Desde filas derechistas reclamaron al PSOE por entender que el partido estaba cediendo frente a los independentistas catalanes y advirtieron sobre los riesgos que eso implicaría para la integridad de España. A esto se debe sumar, la radicalizada posición del partido ultraderechista VOX, que logró coincidir con muchos de los planteos del PP, y viceversa. Las acciones conjuntas buscaban impedir la reelección de Pedro Sánchez como presidente de España.
Por su parte, los socialistas le pidieron al PP que aceptaran los resultados de las elecciones y no continuaran por el camino de las agresiones.
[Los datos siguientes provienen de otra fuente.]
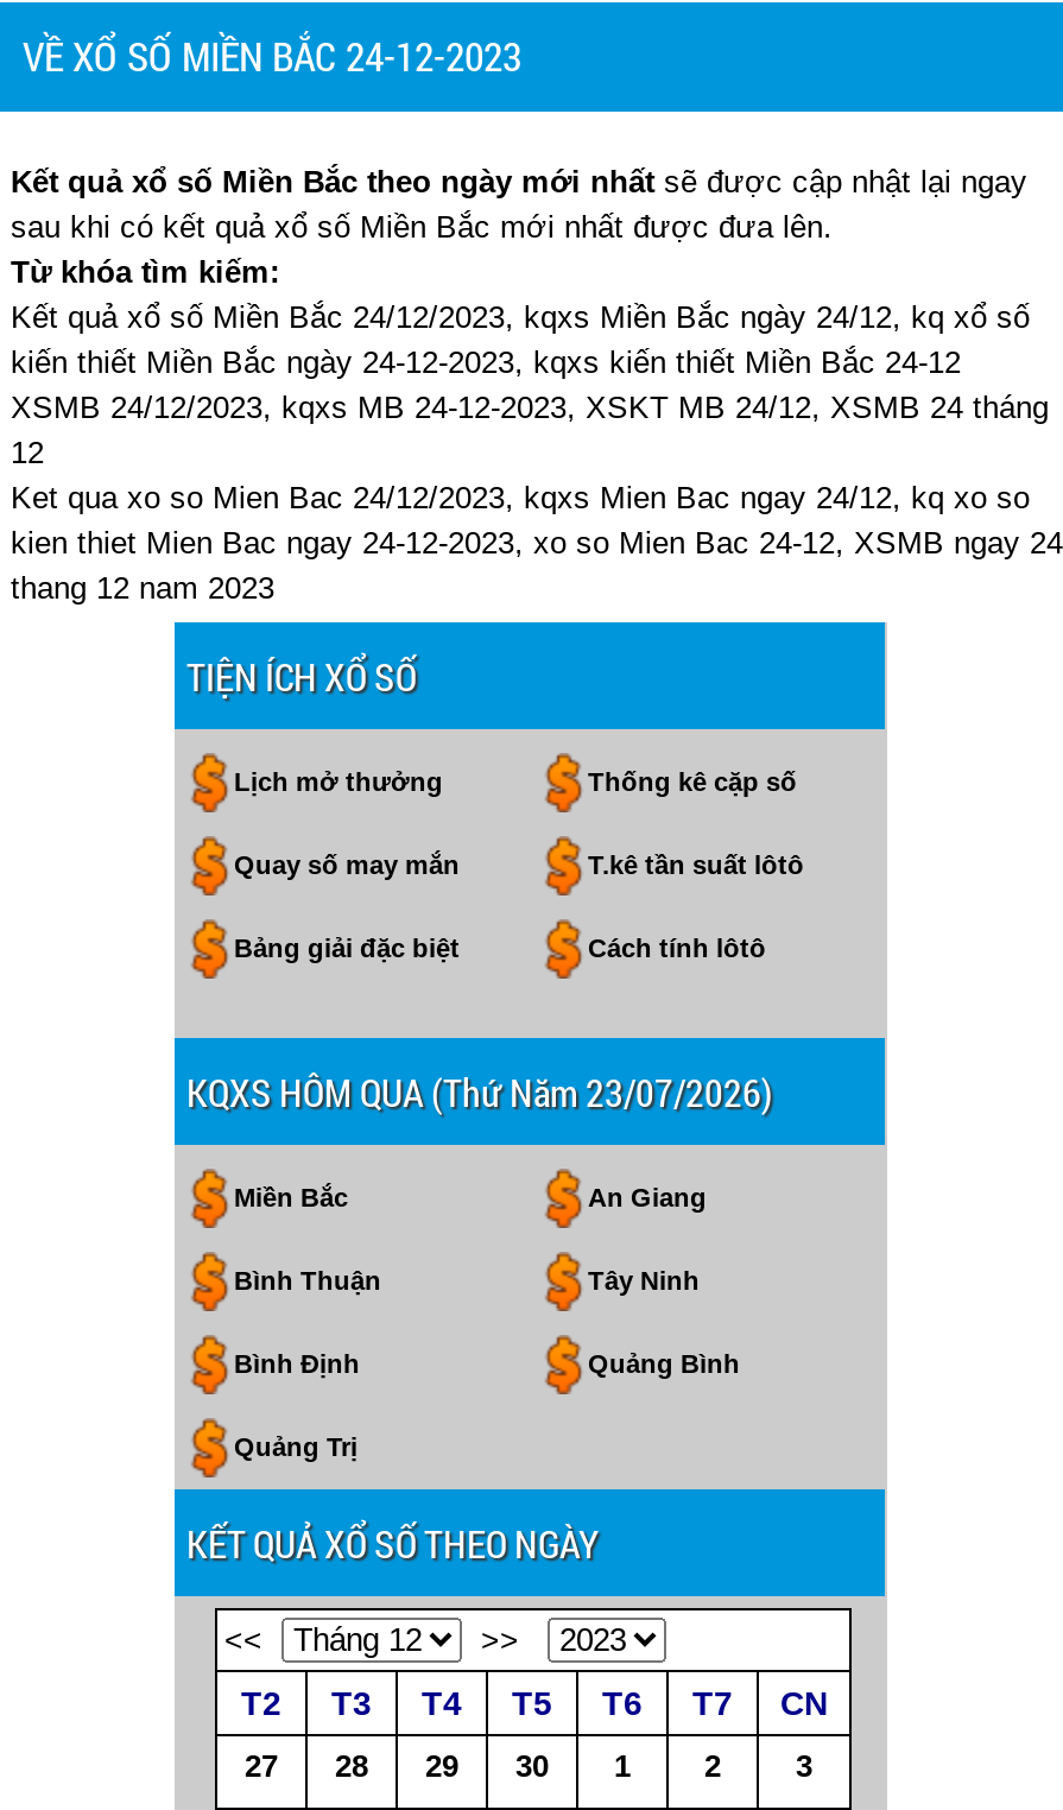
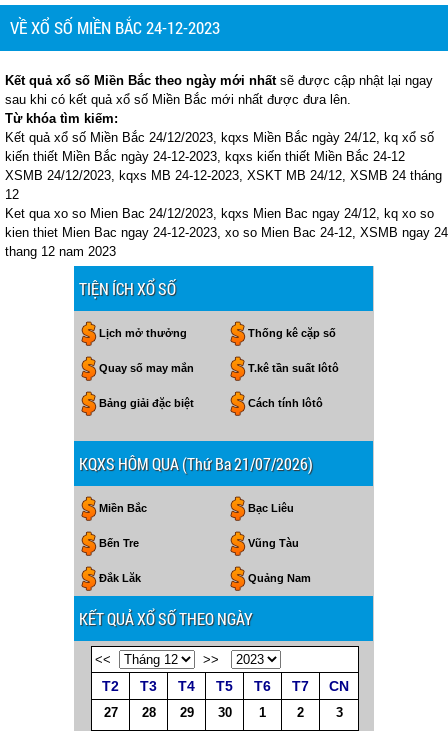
[186,1066,773,1116] KQXS HÔM QUA (Thứ Năm 23/07/2026) -> [79,453,313,474] KQXS HÔM QUA (Thứ Ba 21/07/2026)
[234,1183,740,1461] An Giang | Bình Thuận | Tây Ninh | Bình Định | Quảng Bình | Quảng Trị -> [99,502,311,584] Bạc Liêu | Bến Tre | Vũng Tàu | Đắk Lăk | Quảng Nam

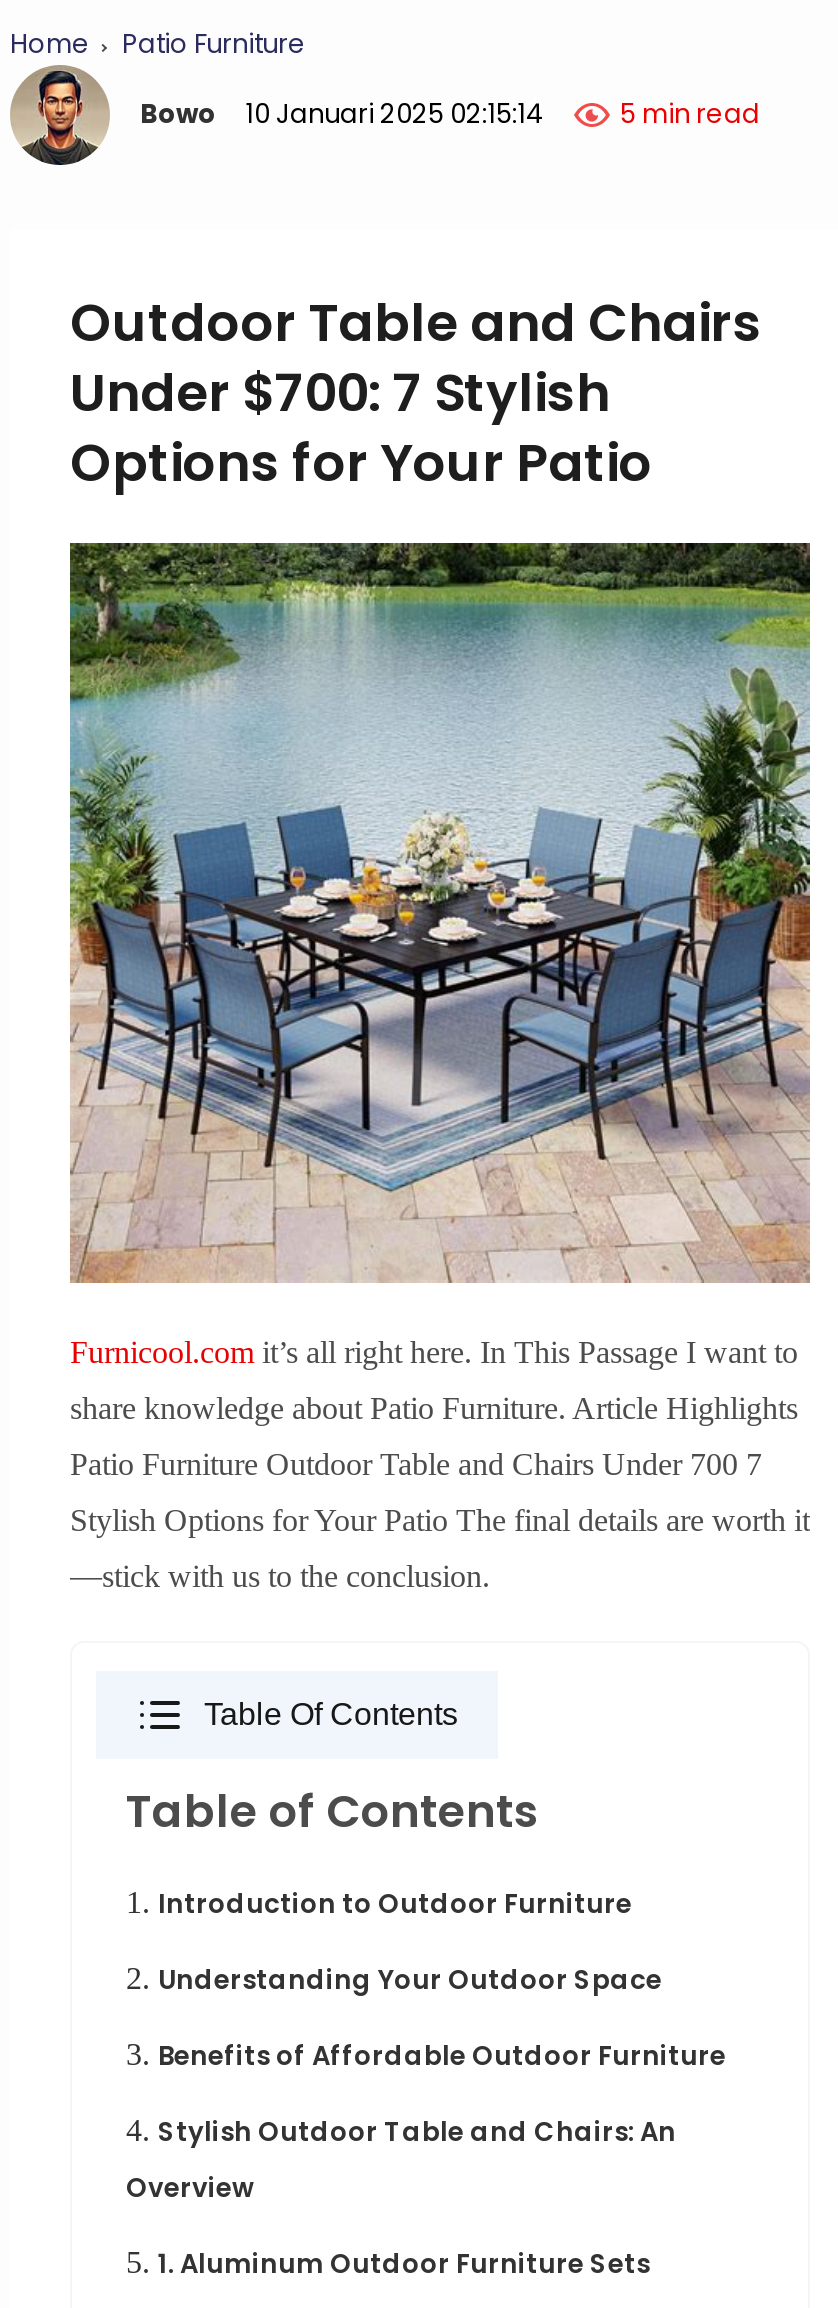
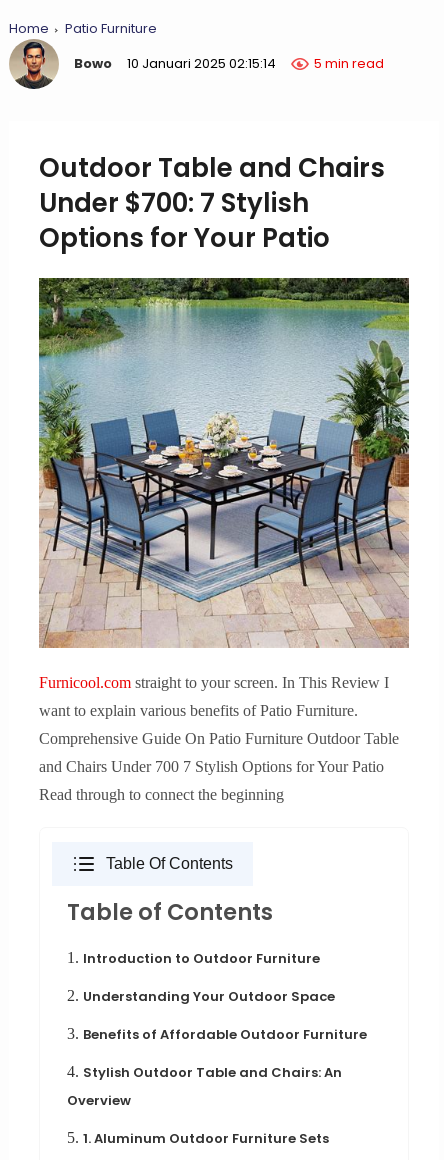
[70,1335,798,1369] Furnicool.com it’s all right here. In This Passage I want to -> [39,674,389,691] Furnicool.com straight to your screen. In This Review I
[70,1391,798,1425] share knowledge about Patio Furniture. Article Highlights -> [39,702,358,719] want to explain various benefits of Patio Furniture.
[70,1447,762,1481] Patio Furniture Outdoor Table and Chairs Under 700 7 -> [39,730,399,747] Comprehensive Guide On Patio Furniture Outdoor Table
[70,1503,810,1537] Stylish Options for Your Patio The final details are worth it -> [39,758,384,775] and Chairs Under 700 7 Stylish Options for Your Patio
[70,1559,490,1593] —stick with us to the conclusion. -> [39,786,284,803] Read through to connect the beginning

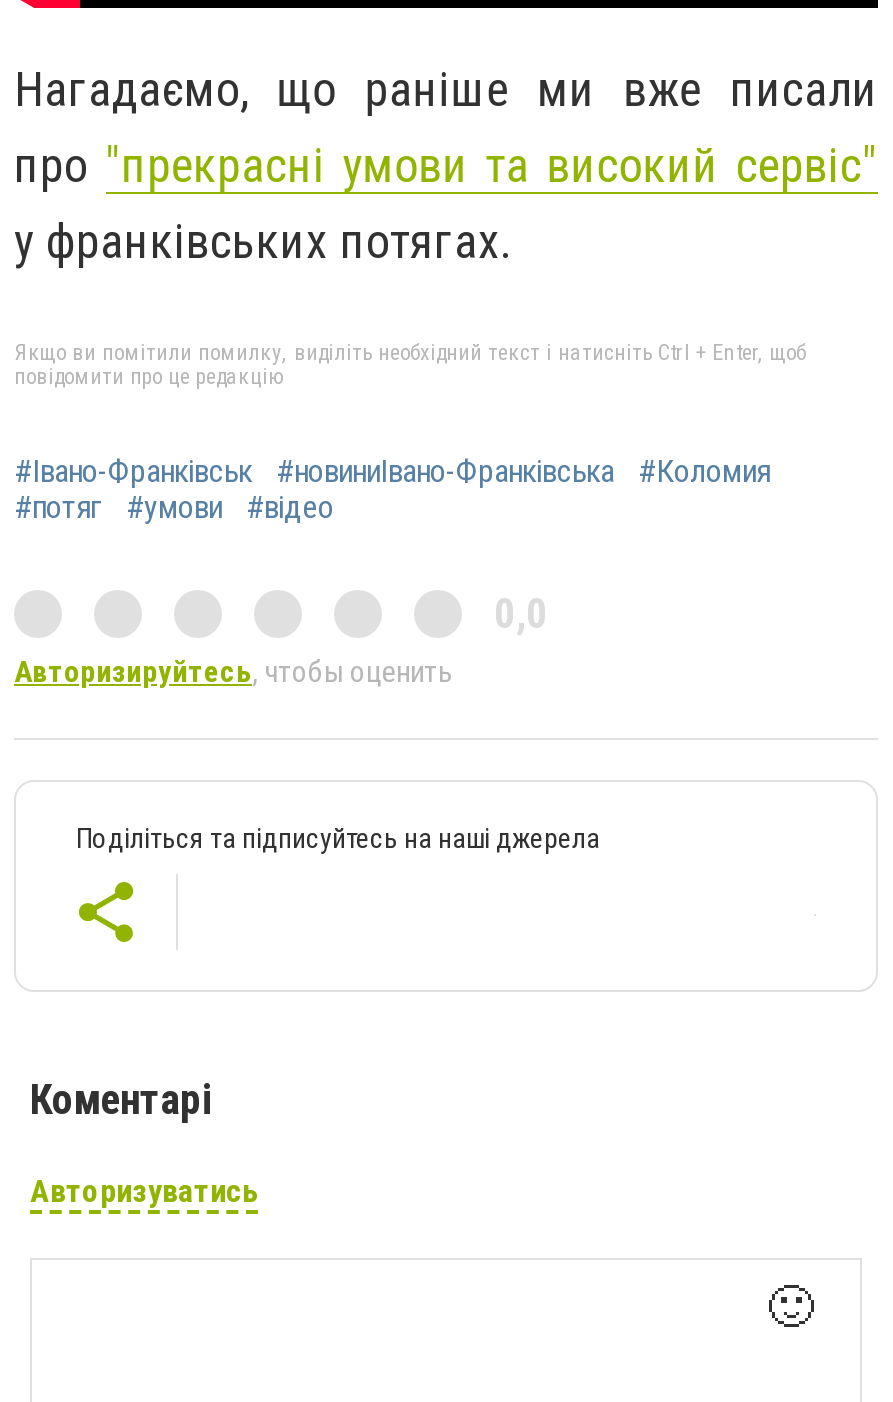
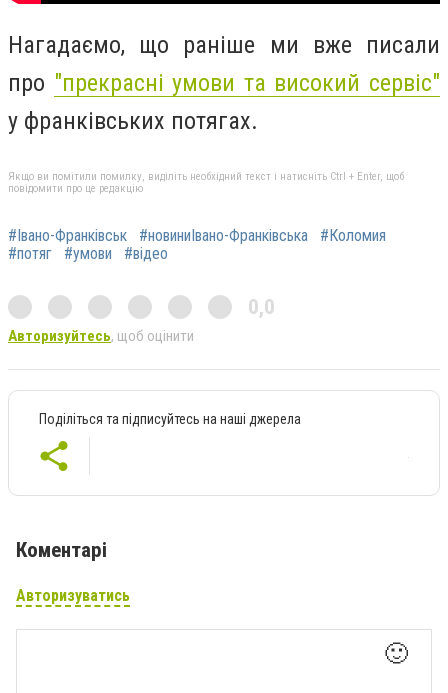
[14,655,452,691] Авторизируйтесь, чтобы оценить -> [8,327,194,345] Авторизуйтесь, щоб оцінити

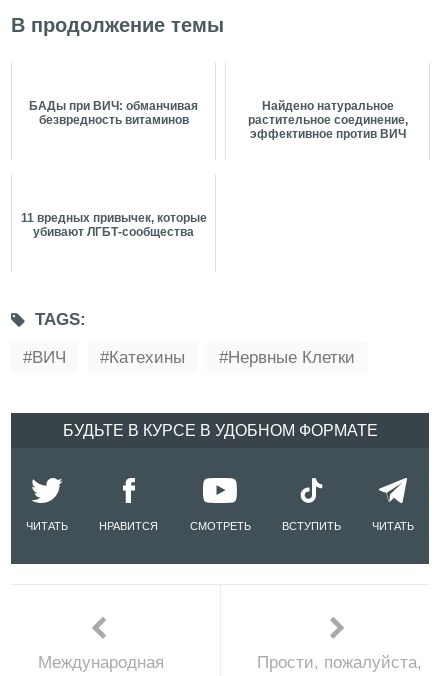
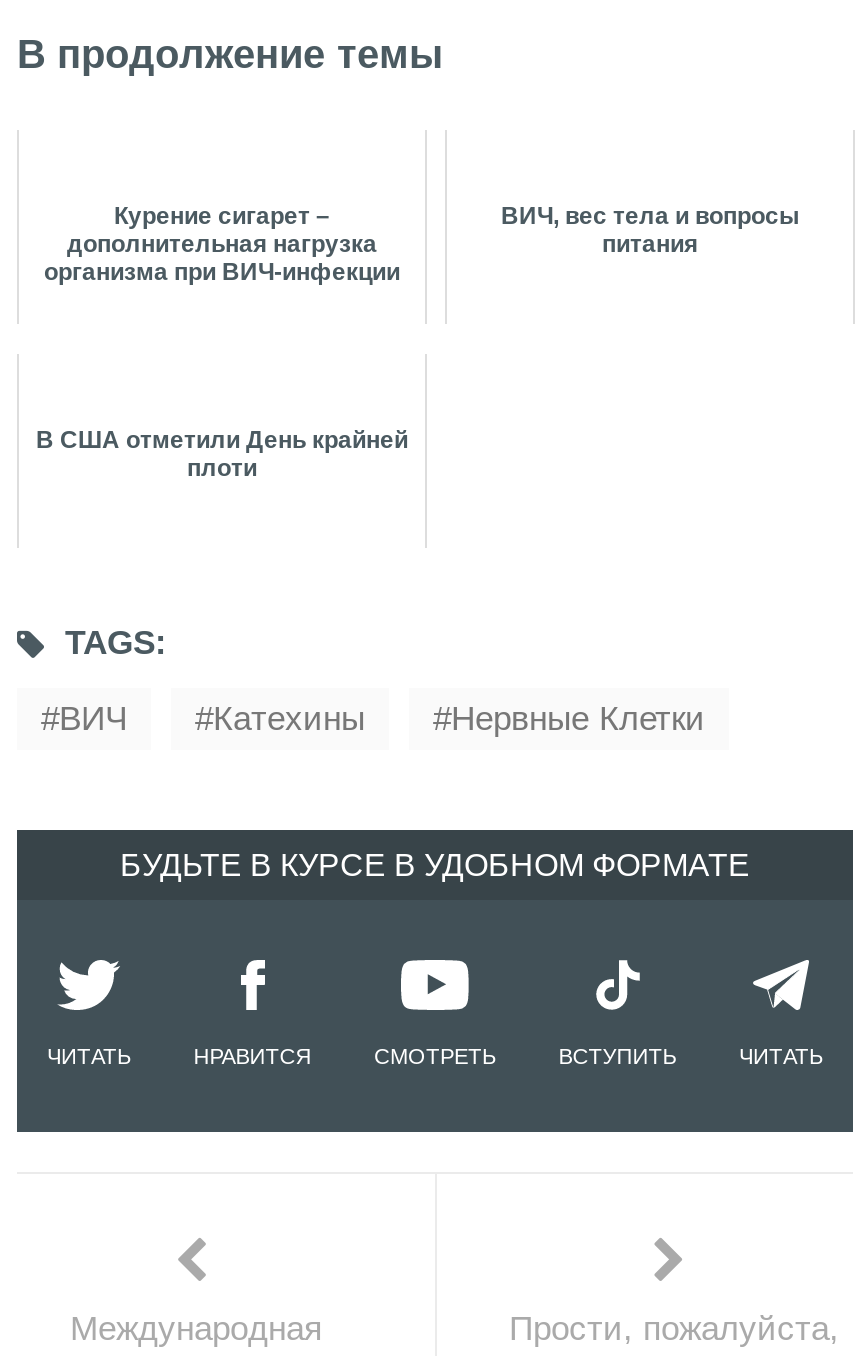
[29,99,198,127] БАДы при ВИЧ: обманчивая | безвредность витаминов -> [44,201,400,285] Курение сигарет – | дополнительная нагрузка | организма при ВИЧ-инфекции
[248,99,408,141] Найдено натуральное | растительное соединение, | эффективное против ВИЧ -> [501,201,799,257] ВИЧ, вес тела и вопросы | питания
[20,211,206,239] 11 вредных привычек, которые | убивают ЛГБТ-сообщества -> [36,425,408,481] В США отметили День крайней | плоти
El mensaje, les fue dado por el mismo Sánchez desde Málaga quien realizó un llamado al partido de derecha “para pedir cordura y mesura, que acepte el resultado de las urnas y la legitimidad del gobierno” al tiempo que les reclamó “decir no al abrazo del oso de la ultraderecha y que abandone la senda reaccionaria por la que hoy avanzan hacia el abismo”.
Con la elección del nuevo presidente, España tiene por delante 4 años de gobierno de Pedro Sánchez. La mayoría parlamentaria alcanzada para la elección presidencial, no implica una mayoría legislativa de gobierno. Por lo que el PSOE deberá tejer acuerdos y alcanzar mayorías si pretende que sus proyectos no fracasen en el parlamento.